YOUR INSTRUCTIONS
Quote the entries below from the line with "(148, 85) none" through the line with "[68,135,117,147] index.php ->", both ends included, and only those lines.

RECORD EXCERPTS
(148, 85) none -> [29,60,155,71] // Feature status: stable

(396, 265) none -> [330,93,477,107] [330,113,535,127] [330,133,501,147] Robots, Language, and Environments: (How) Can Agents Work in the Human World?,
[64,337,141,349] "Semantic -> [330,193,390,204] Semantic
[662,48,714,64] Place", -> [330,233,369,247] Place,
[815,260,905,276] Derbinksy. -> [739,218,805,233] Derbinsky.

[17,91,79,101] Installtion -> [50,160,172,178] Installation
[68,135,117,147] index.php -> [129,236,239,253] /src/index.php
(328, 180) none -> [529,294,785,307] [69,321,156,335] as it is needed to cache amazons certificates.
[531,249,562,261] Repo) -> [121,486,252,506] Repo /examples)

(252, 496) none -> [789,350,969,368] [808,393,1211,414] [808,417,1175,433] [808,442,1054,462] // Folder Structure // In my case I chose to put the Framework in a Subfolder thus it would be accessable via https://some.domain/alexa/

---

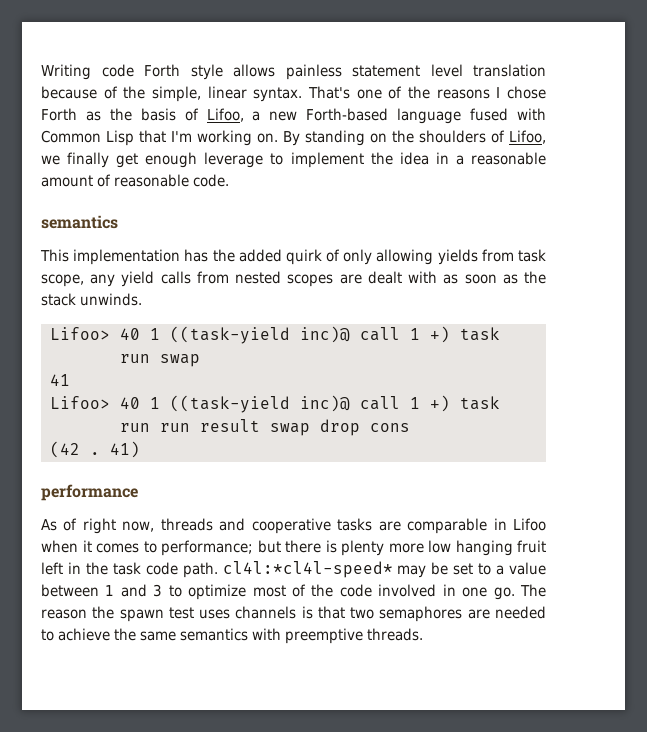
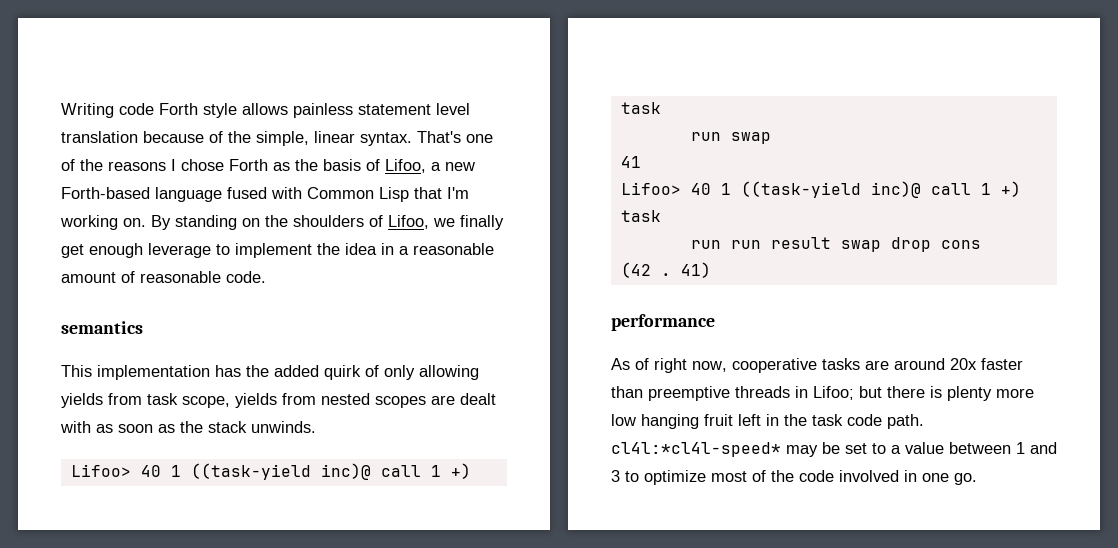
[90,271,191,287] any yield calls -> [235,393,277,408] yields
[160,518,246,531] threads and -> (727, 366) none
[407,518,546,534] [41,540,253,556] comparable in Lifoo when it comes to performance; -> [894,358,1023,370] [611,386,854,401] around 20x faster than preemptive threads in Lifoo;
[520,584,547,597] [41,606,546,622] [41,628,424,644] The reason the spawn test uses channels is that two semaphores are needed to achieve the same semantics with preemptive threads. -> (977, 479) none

--

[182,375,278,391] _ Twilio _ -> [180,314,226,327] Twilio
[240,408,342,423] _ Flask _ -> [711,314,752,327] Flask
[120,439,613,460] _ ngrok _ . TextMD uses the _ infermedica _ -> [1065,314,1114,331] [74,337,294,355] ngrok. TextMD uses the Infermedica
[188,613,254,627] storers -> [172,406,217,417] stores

EXERCISE RESPONSE
(148, 85) none -> [29,60,155,71] // Feature status: stable

(396, 265) none -> [330,93,477,107] [330,113,535,127] [330,133,501,147] Robots, Language, and Environments: (How) Can Agents Work in the Human World?,
[64,337,141,349] "Semantic -> [330,193,390,204] Semantic
[662,48,714,64] Place", -> [330,233,369,247] Place,
[815,260,905,276] Derbinksy. -> [739,218,805,233] Derbinsky.

[17,91,79,101] Installtion -> [50,160,172,178] Installation
[68,135,117,147] index.php -> [129,236,239,253] /src/index.php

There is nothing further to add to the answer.